In the government resolution approving the PMC proposal, the state government said that the civic body had prepared a plan to revamp the water supply network to ensure 24×7 and equitable supply throughout the city. The project is estimated to cost Rs 3,513 crore and the civic body after availing funds from various government schemes and its contribution would raise the remaining Rs 2,264 crore from municipal bonds in phases.
“The state government is giving consent to the PMC to raise funds from municipal bonds on the condition that the PMC will have the complete responsibility to repay the raised amount, along with the interest. The state government would not be guarantor to PMC for the purpose,” it said.
It further said that the PMC should open a separate escrow account in nationalised bank for repayment of the raised amount through municipal bonds. “The PMC should take care that the repayment takes place on time. The state government would not be able to provide any help for it,” government resolution said.
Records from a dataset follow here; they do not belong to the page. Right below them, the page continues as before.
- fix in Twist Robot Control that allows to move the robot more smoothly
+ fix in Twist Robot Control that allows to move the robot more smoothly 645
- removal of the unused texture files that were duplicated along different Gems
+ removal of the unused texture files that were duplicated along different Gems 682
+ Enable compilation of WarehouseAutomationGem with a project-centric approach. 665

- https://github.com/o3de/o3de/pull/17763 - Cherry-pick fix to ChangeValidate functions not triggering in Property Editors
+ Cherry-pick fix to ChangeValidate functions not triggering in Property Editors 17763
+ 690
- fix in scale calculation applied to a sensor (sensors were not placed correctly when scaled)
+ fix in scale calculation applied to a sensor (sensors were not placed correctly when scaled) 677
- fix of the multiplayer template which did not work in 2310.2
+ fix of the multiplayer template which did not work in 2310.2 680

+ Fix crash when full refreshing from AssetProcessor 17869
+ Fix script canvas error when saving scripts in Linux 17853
The Rs 2,264 crore should be raised through municipal bonds in phases, it said the PMC should submit the details of raising funds and repayment to the state government on regular interval. As per the PMC plans, the civic body would improve the water supply across the city by taking up work on existing water treatment plan, construction of overhead water tanks and distribution network.
Last week, the PMC general body had approved the civic administration proposal on raising funds through municipal bonds with majority vote of the ruling BJP while the opposition, led by NCP, Congress, Shiv Sena and MNS, had voted against it.
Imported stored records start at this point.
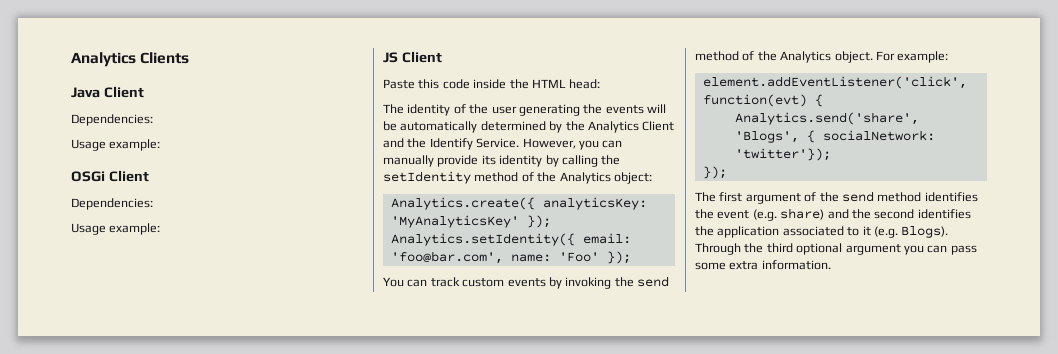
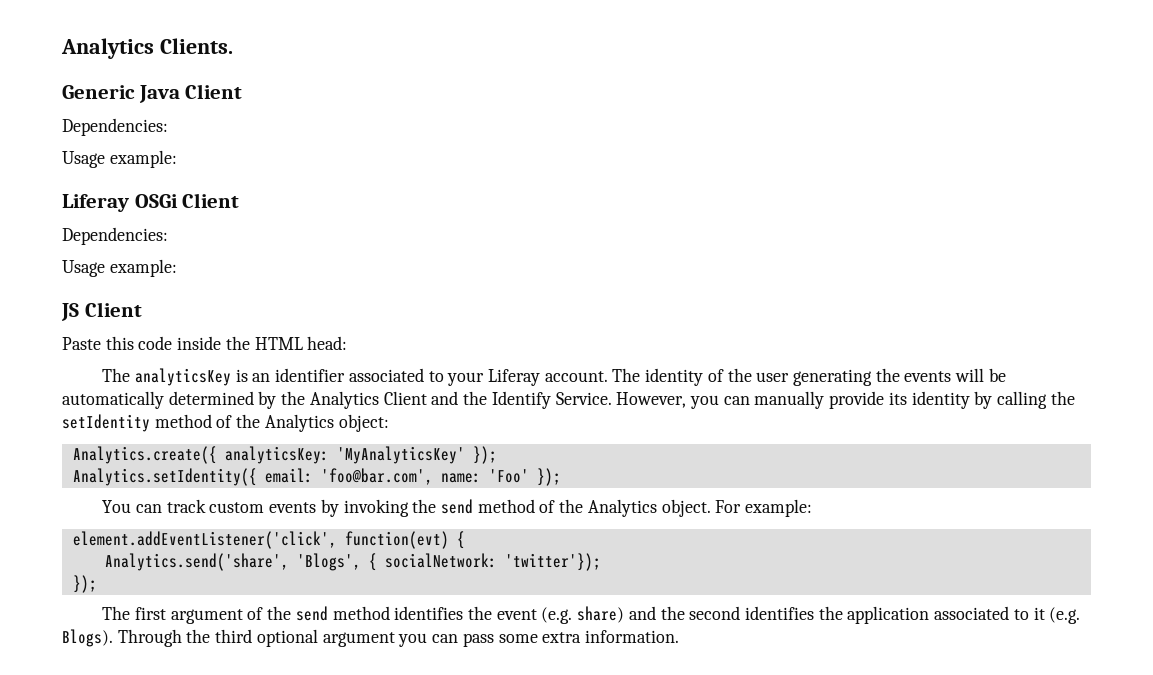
- Analytics Clients
- Java Client
+ Analytics Clients.
+ Generic Java Client
- OSGi Client
+ Liferay OSGi Client
- The identity of the user generating the events will be automatically determined by the Analytics Client and the Identify Service.
+ The analyticsKey is an identifier associated to your Liferay account. The identity of the user generating the events will be automatically determined by the Analytics Client and the Identify Service.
The civic administration had claimed that the funds from municipal bonds would be at an interest of 8 per cent though it would be based on market rates, but the PMC would get a rebate of 2 per cent as the Centre has assured of the same. It had also expressed hope that the PMC would be able to raise a good amount of funds as the credit ratings of the civic body is best in the country and many would be interested in investing in the municipal bonds.